→ **Data listing**:
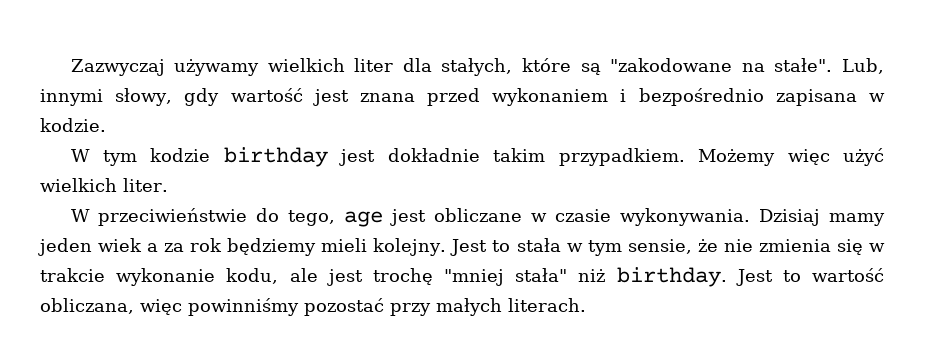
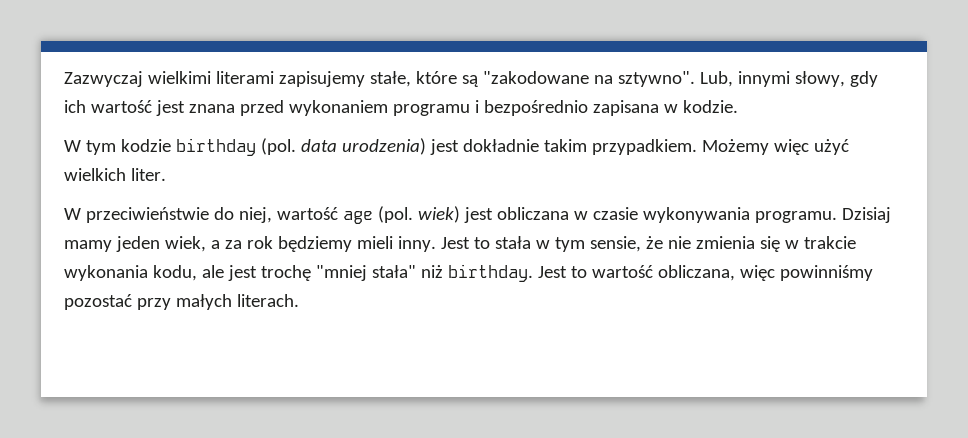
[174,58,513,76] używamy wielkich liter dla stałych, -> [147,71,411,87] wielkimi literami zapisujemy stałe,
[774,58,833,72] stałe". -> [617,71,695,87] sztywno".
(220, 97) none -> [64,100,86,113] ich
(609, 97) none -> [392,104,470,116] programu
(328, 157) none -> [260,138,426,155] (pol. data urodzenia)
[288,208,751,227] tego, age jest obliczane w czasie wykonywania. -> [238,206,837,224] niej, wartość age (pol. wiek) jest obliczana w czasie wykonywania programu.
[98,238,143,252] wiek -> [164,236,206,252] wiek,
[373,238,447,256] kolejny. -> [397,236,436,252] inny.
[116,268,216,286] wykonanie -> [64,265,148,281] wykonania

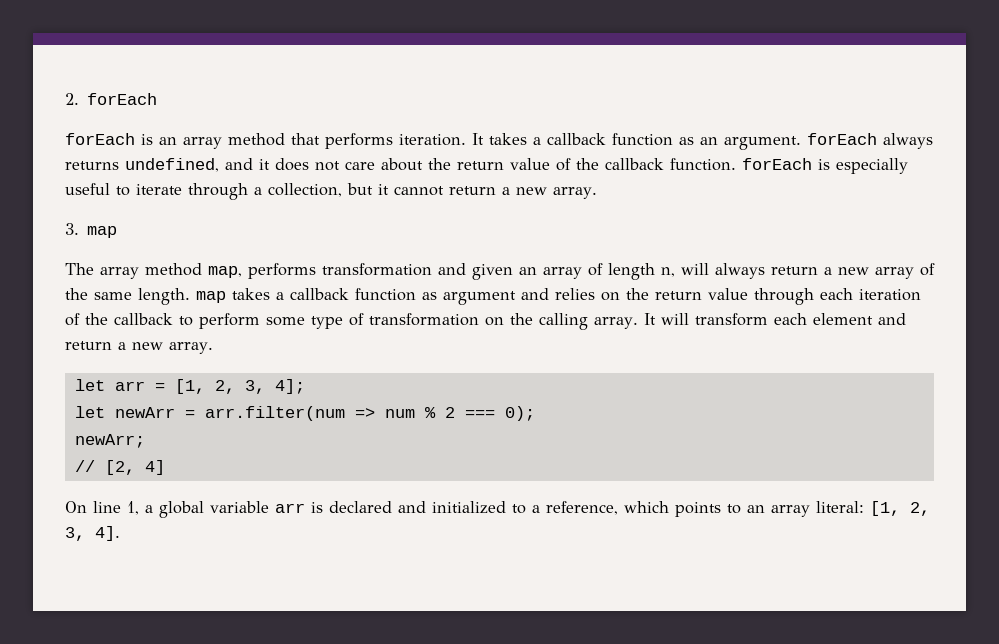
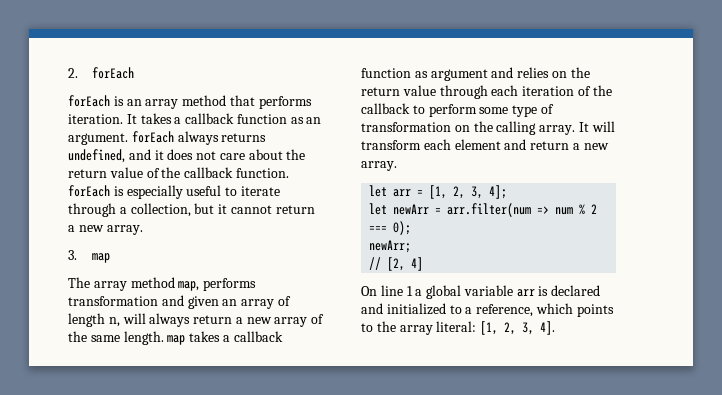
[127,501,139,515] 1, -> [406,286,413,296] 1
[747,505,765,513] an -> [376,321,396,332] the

→ **Instructions to follow**:
Since the copy should hold text only, set down each record exactly and leave the pictures out.

→ **Response to this exercise**:
[174,58,513,76] używamy wielkich liter dla stałych, -> [147,71,411,87] wielkimi literami zapisujemy stałe,
[774,58,833,72] stałe". -> [617,71,695,87] sztywno".
(220, 97) none -> [64,100,86,113] ich
(609, 97) none -> [392,104,470,116] programu
(328, 157) none -> [260,138,426,155] (pol. data urodzenia)
[288,208,751,227] tego, age jest obliczane w czasie wykonywania. -> [238,206,837,224] niej, wartość age (pol. wiek) jest obliczana w czasie wykonywania programu.
[98,238,143,252] wiek -> [164,236,206,252] wiek,
[373,238,447,256] kolejny. -> [397,236,436,252] inny.
[116,268,216,286] wykonanie -> [64,265,148,281] wykonania

[127,501,139,515] 1, -> [406,286,413,296] 1
[747,505,765,513] an -> [376,321,396,332] the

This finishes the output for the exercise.